Tribes removing walleye and bass from Sanpoil River


Resident fisheries staff, Levi Picard, left; Todd Nanamkin right; Shay Wolvert, back.

A crew of six tribal fisheries staffers are working on the Sanpoil River from mid-May to July to catch as many walleye and smallmouth bass as they can in hoping to improve redband rainbow trout and kokanee runs.

The work is part of a "Chief Joseph Kokanee Enhancement Project" that began in the spring of 2011 and is expected to continue through 2017, a press release from the Colville Tribes' Fish and Wildlife Department states.

Over the past three years, fisheries staff have been working to reduce the number of walleye and smallmouth bass from a focused area (Manilla Creek upstream to the reservoir/river interface), which has been well-known to have the highest predation rates, or, put simply, where most of the kokanee and rainbow fry get eaten by the larger walleye and smallmouth bass.

"Every fish we catch gets weighed and measured," said Shay Wolvert, kokanee biologist for CTFW. "The walleye and bass are checked for coded wire and PIT tags to see what they've eaten. We catch them by using gill nets, which are 200 feet in length and six feet wide. We use two boats and each boat checks 10 nets a day."

In 2013, staff removed approximately 3,000 non-native fish between May and July with gillnets and boat electrofishing in the Sanpoil River. They expect to have a similar catch rate this year. "We set nets during the day and shock the fish at night," said Charlie Joseph, fisheries technician for CTFW. "The shocking doesn't kill the fish, it stuns them; this allows us to capture our target fish and we let the native fish go. Night time is usually the most successful time to electrofish because fish are active and near the surface."

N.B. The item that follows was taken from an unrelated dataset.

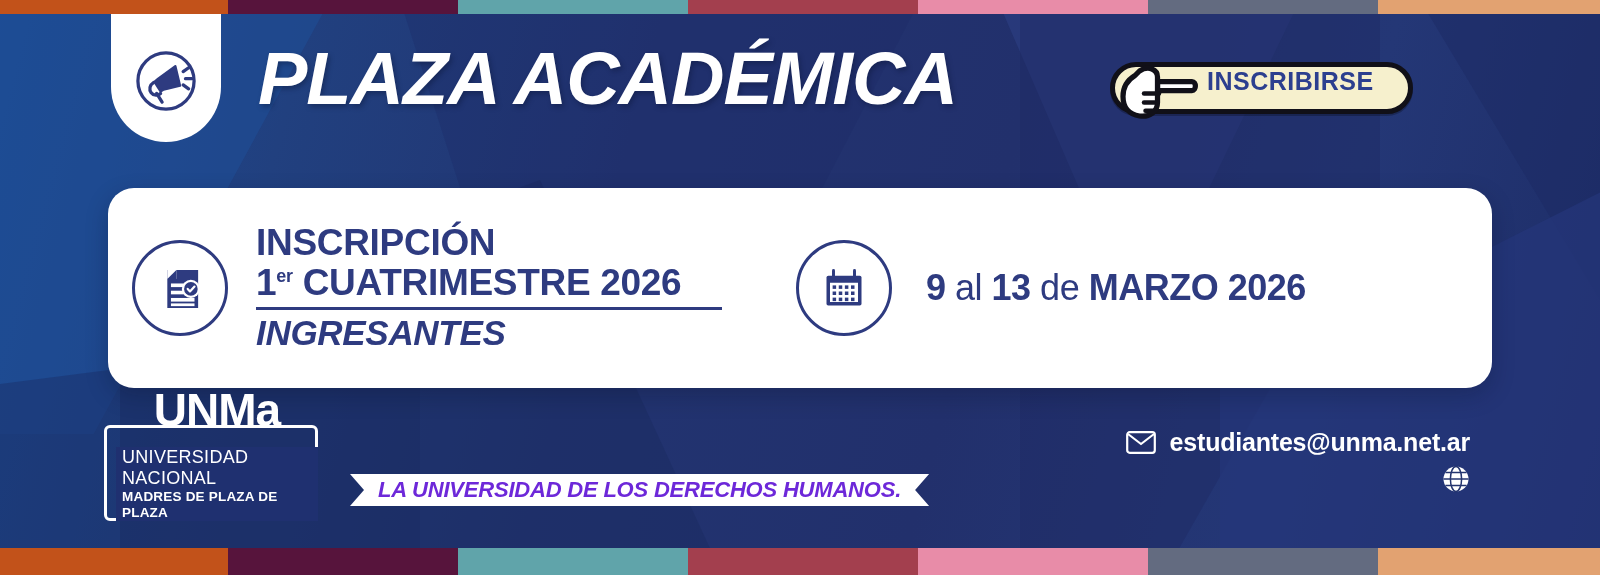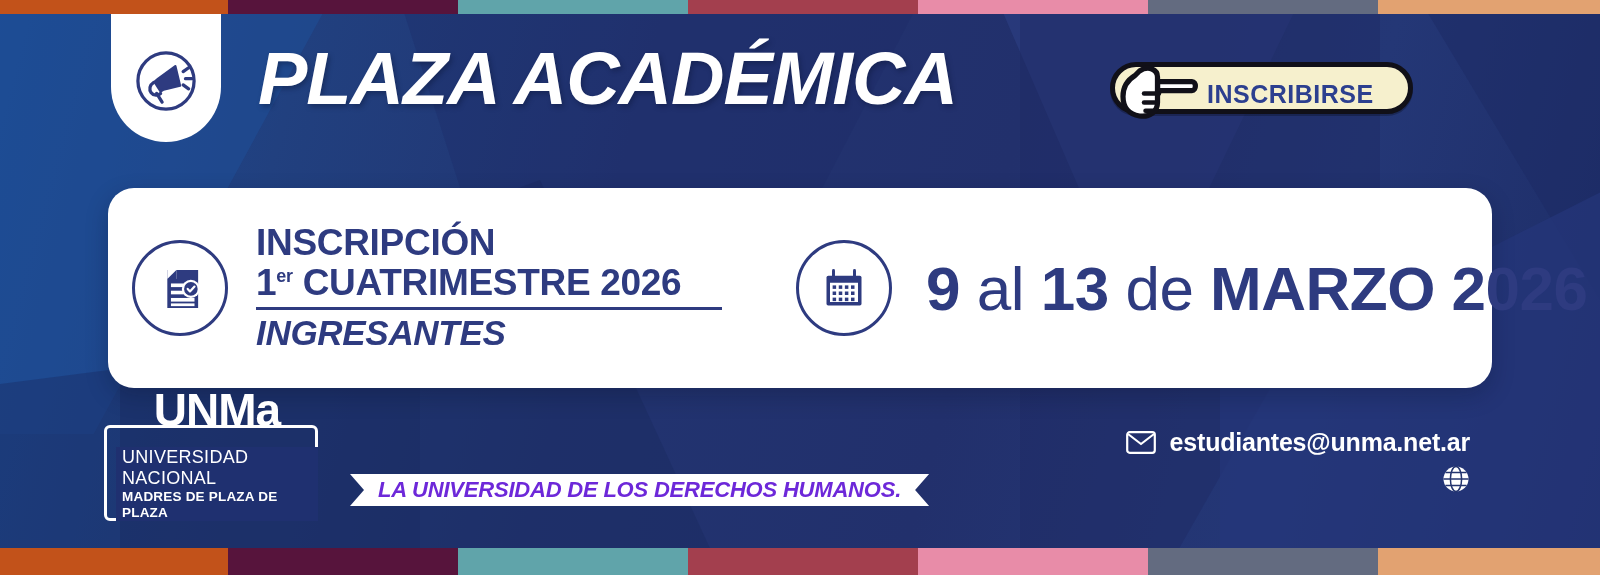"INSCRIBIRSE" .cta-pill { align-items: flex-end -> flex-start }
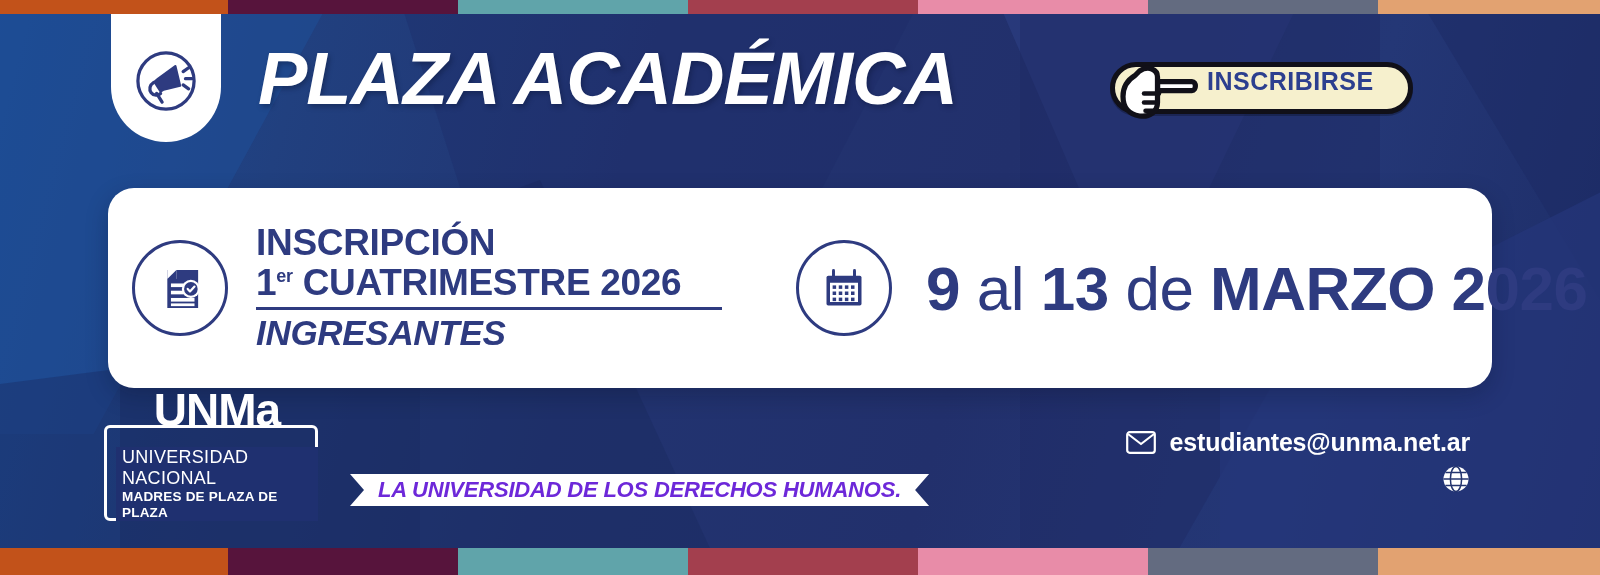"9 al 13 de MARZO" .date-text { font-size: 62px -> 36px }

Shay Wolvert, CTFW kokanee biologist

"We have been able to reduce the concentration of walleye and smallmouth bass in the Sanpoil River during the critical out-migration period of redband rainbow trout and kokanee salmon," said Holly McLellan, fisheries biologist for CTFW. "The objective is to suppress these fish during this sensitive period so that juveniles have an opportunity to escape predation and reach the Lake Roosevelt reservoir. The overall goal is to increase redband rainbow trout and kokanee abundance in the reservoir and in the Sanpoil River to support tribal and recreational fisheries."

In January of this year, fisheries staff planted one million kokanee eggs in the Sanpoil River. At the end of August, the crew will do surveys on adult fish returns.